## About this exercise
Each entry that follows must be output without any deviation.

## Itemized modification records
= = = = = = =

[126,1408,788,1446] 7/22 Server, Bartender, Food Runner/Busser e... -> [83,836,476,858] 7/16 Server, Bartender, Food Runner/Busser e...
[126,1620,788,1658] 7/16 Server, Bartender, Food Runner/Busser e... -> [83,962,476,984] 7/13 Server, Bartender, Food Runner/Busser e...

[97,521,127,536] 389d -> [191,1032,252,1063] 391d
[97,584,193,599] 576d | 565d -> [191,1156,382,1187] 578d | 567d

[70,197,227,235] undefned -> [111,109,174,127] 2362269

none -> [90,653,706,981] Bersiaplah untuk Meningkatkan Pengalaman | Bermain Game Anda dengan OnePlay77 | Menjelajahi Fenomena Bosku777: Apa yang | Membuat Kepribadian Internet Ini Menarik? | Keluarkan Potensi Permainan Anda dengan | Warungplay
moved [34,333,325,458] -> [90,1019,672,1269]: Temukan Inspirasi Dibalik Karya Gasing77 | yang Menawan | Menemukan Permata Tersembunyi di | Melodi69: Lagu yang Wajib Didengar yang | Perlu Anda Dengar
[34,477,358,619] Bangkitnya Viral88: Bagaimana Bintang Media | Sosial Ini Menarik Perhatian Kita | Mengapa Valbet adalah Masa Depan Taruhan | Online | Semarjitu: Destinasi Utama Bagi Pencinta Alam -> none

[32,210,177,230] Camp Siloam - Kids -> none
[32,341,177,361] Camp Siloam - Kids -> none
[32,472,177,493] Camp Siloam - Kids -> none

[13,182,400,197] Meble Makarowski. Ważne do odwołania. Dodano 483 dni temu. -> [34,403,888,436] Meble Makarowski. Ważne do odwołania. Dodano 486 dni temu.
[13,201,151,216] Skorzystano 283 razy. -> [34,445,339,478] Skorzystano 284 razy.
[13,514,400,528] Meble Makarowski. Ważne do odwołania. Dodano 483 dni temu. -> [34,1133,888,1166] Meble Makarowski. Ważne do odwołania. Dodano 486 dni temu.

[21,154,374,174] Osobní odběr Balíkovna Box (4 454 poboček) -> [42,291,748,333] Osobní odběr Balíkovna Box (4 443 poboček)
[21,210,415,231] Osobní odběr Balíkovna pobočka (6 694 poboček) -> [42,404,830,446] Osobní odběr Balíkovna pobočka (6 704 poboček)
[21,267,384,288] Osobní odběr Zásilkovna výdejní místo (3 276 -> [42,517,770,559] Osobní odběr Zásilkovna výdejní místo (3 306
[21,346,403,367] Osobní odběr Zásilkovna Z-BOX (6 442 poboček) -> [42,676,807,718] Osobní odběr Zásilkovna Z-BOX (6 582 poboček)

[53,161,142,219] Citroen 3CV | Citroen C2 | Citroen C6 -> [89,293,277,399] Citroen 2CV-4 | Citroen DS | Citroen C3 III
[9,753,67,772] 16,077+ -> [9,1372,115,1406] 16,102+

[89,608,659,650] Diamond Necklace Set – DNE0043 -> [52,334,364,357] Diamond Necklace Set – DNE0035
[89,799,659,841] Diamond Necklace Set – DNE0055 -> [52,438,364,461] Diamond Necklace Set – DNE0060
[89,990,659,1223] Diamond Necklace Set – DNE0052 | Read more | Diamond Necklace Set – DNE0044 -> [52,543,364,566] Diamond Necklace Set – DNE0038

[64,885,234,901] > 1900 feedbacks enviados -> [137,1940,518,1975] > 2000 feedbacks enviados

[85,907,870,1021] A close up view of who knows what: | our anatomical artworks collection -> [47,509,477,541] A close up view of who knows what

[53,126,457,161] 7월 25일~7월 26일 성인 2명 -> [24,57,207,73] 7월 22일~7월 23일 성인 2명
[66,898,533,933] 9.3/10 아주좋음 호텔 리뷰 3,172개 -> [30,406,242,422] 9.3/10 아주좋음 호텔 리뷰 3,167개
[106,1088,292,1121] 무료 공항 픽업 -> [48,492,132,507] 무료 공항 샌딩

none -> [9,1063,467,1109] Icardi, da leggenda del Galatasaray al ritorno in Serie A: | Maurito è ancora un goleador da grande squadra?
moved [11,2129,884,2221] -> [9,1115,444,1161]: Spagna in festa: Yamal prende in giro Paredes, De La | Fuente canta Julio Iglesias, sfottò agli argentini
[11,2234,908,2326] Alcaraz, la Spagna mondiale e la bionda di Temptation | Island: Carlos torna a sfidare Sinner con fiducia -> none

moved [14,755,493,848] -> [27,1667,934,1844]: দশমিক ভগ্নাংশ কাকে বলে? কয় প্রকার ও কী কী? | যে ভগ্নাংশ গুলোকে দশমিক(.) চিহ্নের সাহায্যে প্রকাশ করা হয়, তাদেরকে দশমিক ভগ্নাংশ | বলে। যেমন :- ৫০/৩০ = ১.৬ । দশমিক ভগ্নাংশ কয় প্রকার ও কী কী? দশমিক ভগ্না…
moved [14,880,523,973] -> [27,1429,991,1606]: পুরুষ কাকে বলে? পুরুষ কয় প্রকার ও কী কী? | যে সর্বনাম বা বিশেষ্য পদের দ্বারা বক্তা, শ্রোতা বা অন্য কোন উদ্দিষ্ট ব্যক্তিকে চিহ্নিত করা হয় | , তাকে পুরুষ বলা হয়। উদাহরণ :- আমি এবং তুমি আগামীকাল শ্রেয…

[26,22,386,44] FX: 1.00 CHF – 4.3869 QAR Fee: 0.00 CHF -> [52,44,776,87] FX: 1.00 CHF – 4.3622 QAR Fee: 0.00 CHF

= = = = = = =

## Answer
[126,1408,788,1446] 7/22 Server, Bartender, Food Runner/Busser e... -> [83,836,476,858] 7/16 Server, Bartender, Food Runner/Busser e...
[126,1620,788,1658] 7/16 Server, Bartender, Food Runner/Busser e... -> [83,962,476,984] 7/13 Server, Bartender, Food Runner/Busser e...

[97,521,127,536] 389d -> [191,1032,252,1063] 391d
[97,584,193,599] 576d | 565d -> [191,1156,382,1187] 578d | 567d

[70,197,227,235] undefned -> [111,109,174,127] 2362269

none -> [90,653,706,981] Bersiaplah untuk Meningkatkan Pengalaman | Bermain Game Anda dengan OnePlay77 | Menjelajahi Fenomena Bosku777: Apa yang | Membuat Kepribadian Internet Ini Menarik? | Keluarkan Potensi Permainan Anda dengan | Warungplay
moved [34,333,325,458] -> [90,1019,672,1269]: Temukan Inspirasi Dibalik Karya Gasing77 | yang Menawan | Menemukan Permata Tersembunyi di | Melodi69: Lagu yang Wajib Didengar yang | Perlu Anda Dengar
[34,477,358,619] Bangkitnya Viral88: Bagaimana Bintang Media | Sosial Ini Menarik Perhatian Kita | Mengapa Valbet adalah Masa Depan Taruhan | Online | Semarjitu: Destinasi Utama Bagi Pencinta Alam -> none

[32,210,177,230] Camp Siloam - Kids -> none
[32,341,177,361] Camp Siloam - Kids -> none
[32,472,177,493] Camp Siloam - Kids -> none

[13,182,400,197] Meble Makarowski. Ważne do odwołania. Dodano 483 dni temu. -> [34,403,888,436] Meble Makarowski. Ważne do odwołania. Dodano 486 dni temu.
[13,201,151,216] Skorzystano 283 razy. -> [34,445,339,478] Skorzystano 284 razy.
[13,514,400,528] Meble Makarowski. Ważne do odwołania. Dodano 483 dni temu. -> [34,1133,888,1166] Meble Makarowski. Ważne do odwołania. Dodano 486 dni temu.

[21,154,374,174] Osobní odběr Balíkovna Box (4 454 poboček) -> [42,291,748,333] Osobní odběr Balíkovna Box (4 443 poboček)
[21,210,415,231] Osobní odběr Balíkovna pobočka (6 694 poboček) -> [42,404,830,446] Osobní odběr Balíkovna pobočka (6 704 poboček)
[21,267,384,288] Osobní odběr Zásilkovna výdejní místo (3 276 -> [42,517,770,559] Osobní odběr Zásilkovna výdejní místo (3 306
[21,346,403,367] Osobní odběr Zásilkovna Z-BOX (6 442 poboček) -> [42,676,807,718] Osobní odběr Zásilkovna Z-BOX (6 582 poboček)

[53,161,142,219] Citroen 3CV | Citroen C2 | Citroen C6 -> [89,293,277,399] Citroen 2CV-4 | Citroen DS | Citroen C3 III
[9,753,67,772] 16,077+ -> [9,1372,115,1406] 16,102+

[89,608,659,650] Diamond Necklace Set – DNE0043 -> [52,334,364,357] Diamond Necklace Set – DNE0035
[89,799,659,841] Diamond Necklace Set – DNE0055 -> [52,438,364,461] Diamond Necklace Set – DNE0060
[89,990,659,1223] Diamond Necklace Set – DNE0052 | Read more | Diamond Necklace Set – DNE0044 -> [52,543,364,566] Diamond Necklace Set – DNE0038

[64,885,234,901] > 1900 feedbacks enviados -> [137,1940,518,1975] > 2000 feedbacks enviados

[85,907,870,1021] A close up view of who knows what: | our anatomical artworks collection -> [47,509,477,541] A close up view of who knows what

[53,126,457,161] 7월 25일~7월 26일 성인 2명 -> [24,57,207,73] 7월 22일~7월 23일 성인 2명
[66,898,533,933] 9.3/10 아주좋음 호텔 리뷰 3,172개 -> [30,406,242,422] 9.3/10 아주좋음 호텔 리뷰 3,167개
[106,1088,292,1121] 무료 공항 픽업 -> [48,492,132,507] 무료 공항 샌딩

none -> [9,1063,467,1109] Icardi, da leggenda del Galatasaray al ritorno in Serie A: | Maurito è ancora un goleador da grande squadra?
moved [11,2129,884,2221] -> [9,1115,444,1161]: Spagna in festa: Yamal prende in giro Paredes, De La | Fuente canta Julio Iglesias, sfottò agli argentini
[11,2234,908,2326] Alcaraz, la Spagna mondiale e la bionda di Temptation | Island: Carlos torna a sfidare Sinner con fiducia -> none

moved [14,755,493,848] -> [27,1667,934,1844]: দশমিক ভগ্নাংশ কাকে বলে? কয় প্রকার ও কী কী? | যে ভগ্নাংশ গুলোকে দশমিক(.) চিহ্নের সাহায্যে প্রকাশ করা হয়, তাদেরকে দশমিক ভগ্নাংশ | বলে। যেমন :- ৫০/৩০ = ১.৬ । দশমিক ভগ্নাংশ কয় প্রকার ও কী কী? দশমিক ভগ্না…
moved [14,880,523,973] -> [27,1429,991,1606]: পুরুষ কাকে বলে? পুরুষ কয় প্রকার ও কী কী? | যে সর্বনাম বা বিশেষ্য পদের দ্বারা বক্তা, শ্রোতা বা অন্য কোন উদ্দিষ্ট ব্যক্তিকে চিহ্নিত করা হয় | , তাকে পুরুষ বলা হয়। উদাহরণ :- আমি এবং তুমি আগামীকাল শ্রেয…

[26,22,386,44] FX: 1.00 CHF – 4.3869 QAR Fee: 0.00 CHF -> [52,44,776,87] FX: 1.00 CHF – 4.3622 QAR Fee: 0.00 CHF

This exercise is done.